===== RECORDS FOR THIS EXERCISE =====

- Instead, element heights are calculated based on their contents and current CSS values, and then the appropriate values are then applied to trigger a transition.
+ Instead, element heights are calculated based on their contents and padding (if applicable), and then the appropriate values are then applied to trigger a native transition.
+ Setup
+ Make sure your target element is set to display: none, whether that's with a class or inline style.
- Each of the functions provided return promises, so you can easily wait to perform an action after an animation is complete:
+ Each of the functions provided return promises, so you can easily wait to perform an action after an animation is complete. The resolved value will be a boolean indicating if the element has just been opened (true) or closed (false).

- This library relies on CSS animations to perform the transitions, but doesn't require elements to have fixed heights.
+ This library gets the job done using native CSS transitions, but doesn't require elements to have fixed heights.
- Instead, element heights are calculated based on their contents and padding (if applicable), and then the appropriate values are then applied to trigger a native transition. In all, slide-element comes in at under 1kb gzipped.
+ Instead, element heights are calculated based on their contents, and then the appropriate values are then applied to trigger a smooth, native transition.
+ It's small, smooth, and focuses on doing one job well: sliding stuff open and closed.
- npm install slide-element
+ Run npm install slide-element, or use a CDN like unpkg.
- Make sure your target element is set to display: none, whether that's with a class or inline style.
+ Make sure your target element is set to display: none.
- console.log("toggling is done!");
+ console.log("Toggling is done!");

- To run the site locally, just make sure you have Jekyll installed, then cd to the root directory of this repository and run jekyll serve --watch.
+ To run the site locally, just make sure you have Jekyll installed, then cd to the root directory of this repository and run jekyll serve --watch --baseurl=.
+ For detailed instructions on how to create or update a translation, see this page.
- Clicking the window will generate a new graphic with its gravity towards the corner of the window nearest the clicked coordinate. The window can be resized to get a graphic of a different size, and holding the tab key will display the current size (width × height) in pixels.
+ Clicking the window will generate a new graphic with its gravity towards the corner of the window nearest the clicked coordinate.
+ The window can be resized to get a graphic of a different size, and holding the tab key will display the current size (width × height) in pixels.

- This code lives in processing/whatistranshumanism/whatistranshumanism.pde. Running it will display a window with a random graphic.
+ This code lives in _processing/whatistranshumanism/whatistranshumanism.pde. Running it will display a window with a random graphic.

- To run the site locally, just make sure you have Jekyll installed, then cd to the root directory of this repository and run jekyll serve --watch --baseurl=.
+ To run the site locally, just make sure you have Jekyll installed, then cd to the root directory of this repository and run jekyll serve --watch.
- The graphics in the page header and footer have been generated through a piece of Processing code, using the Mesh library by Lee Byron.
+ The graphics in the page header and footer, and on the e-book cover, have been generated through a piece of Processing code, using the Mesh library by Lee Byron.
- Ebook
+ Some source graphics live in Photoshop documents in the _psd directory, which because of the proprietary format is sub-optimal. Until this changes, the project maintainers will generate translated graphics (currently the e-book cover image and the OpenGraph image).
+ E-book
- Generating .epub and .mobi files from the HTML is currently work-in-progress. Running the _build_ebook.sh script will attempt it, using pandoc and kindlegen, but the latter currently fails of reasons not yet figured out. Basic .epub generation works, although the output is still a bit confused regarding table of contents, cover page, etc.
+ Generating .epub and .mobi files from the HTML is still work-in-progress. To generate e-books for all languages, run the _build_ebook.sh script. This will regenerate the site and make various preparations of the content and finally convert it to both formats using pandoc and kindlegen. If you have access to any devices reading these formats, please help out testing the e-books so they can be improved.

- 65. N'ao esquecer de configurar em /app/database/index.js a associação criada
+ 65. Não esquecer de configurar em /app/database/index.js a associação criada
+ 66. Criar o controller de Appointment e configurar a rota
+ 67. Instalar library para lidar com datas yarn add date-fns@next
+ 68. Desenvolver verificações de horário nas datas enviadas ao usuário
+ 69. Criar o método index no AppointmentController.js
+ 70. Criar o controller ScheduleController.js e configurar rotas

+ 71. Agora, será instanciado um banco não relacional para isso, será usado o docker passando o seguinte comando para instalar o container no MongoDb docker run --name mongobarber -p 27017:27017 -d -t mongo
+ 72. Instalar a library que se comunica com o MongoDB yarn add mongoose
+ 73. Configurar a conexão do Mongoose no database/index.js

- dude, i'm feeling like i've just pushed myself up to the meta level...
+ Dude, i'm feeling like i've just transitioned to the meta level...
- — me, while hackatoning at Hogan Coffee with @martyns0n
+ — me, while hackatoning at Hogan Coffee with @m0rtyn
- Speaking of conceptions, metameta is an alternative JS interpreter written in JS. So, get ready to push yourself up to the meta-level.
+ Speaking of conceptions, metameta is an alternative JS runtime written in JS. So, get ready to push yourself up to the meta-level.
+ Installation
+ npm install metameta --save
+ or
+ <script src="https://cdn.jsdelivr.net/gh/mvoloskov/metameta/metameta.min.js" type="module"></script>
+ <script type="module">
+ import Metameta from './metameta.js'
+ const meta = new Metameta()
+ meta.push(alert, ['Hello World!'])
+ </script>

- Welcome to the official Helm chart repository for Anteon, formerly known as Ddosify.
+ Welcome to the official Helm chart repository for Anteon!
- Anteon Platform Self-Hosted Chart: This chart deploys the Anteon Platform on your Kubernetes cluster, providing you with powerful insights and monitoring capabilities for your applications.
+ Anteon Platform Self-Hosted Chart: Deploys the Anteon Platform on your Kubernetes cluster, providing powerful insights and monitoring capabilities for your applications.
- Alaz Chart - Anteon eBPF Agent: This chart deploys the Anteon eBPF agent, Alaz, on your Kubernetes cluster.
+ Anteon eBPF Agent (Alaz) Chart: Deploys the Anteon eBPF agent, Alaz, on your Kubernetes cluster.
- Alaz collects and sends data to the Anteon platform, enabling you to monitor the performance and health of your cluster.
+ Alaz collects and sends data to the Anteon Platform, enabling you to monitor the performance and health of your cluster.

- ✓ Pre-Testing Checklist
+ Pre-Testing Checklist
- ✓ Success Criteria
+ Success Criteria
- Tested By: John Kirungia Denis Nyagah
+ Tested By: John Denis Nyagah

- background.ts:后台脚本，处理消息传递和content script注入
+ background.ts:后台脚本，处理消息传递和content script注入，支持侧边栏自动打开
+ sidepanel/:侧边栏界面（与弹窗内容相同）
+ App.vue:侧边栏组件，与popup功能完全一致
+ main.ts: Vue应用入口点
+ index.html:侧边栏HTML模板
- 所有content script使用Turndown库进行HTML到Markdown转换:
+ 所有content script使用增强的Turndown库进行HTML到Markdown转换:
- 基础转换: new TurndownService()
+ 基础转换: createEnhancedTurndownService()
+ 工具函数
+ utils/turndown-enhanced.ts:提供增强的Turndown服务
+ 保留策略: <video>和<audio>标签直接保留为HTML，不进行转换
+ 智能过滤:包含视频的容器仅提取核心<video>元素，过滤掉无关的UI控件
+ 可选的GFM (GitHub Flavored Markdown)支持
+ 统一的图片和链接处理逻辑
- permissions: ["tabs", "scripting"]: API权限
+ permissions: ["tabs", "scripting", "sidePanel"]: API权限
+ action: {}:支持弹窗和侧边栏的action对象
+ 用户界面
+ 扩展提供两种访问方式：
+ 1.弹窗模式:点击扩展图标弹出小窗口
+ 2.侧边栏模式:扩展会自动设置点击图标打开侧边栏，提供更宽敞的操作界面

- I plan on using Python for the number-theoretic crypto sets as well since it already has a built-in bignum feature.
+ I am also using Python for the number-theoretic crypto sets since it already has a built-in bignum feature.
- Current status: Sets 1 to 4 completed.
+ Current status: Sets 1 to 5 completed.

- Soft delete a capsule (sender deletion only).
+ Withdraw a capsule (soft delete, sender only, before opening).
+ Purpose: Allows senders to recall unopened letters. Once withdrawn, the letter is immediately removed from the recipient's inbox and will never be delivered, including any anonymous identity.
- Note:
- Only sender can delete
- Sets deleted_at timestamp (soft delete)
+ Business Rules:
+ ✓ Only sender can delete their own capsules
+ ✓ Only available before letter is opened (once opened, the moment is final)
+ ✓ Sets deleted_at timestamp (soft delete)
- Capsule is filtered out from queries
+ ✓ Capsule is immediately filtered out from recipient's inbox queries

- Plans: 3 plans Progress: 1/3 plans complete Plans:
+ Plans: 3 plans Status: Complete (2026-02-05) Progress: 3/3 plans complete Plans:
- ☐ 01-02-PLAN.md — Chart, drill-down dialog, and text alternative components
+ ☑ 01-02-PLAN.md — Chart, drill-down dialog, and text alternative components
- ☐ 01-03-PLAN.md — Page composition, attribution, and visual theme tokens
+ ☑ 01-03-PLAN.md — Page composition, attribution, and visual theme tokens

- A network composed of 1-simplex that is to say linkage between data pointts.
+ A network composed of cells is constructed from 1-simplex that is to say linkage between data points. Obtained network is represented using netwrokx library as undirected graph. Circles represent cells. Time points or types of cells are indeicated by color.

=====

Copy out all lines of the listing where the word "through" appears.

- The graphics in the page header and footer have been generated through a piece of Processing code, using the Mesh library by Lee Byron.
+ The graphics in the page header and footer, and on the e-book cover, have been generated through a piece of Processing code, using the Mesh library by Lee Byron.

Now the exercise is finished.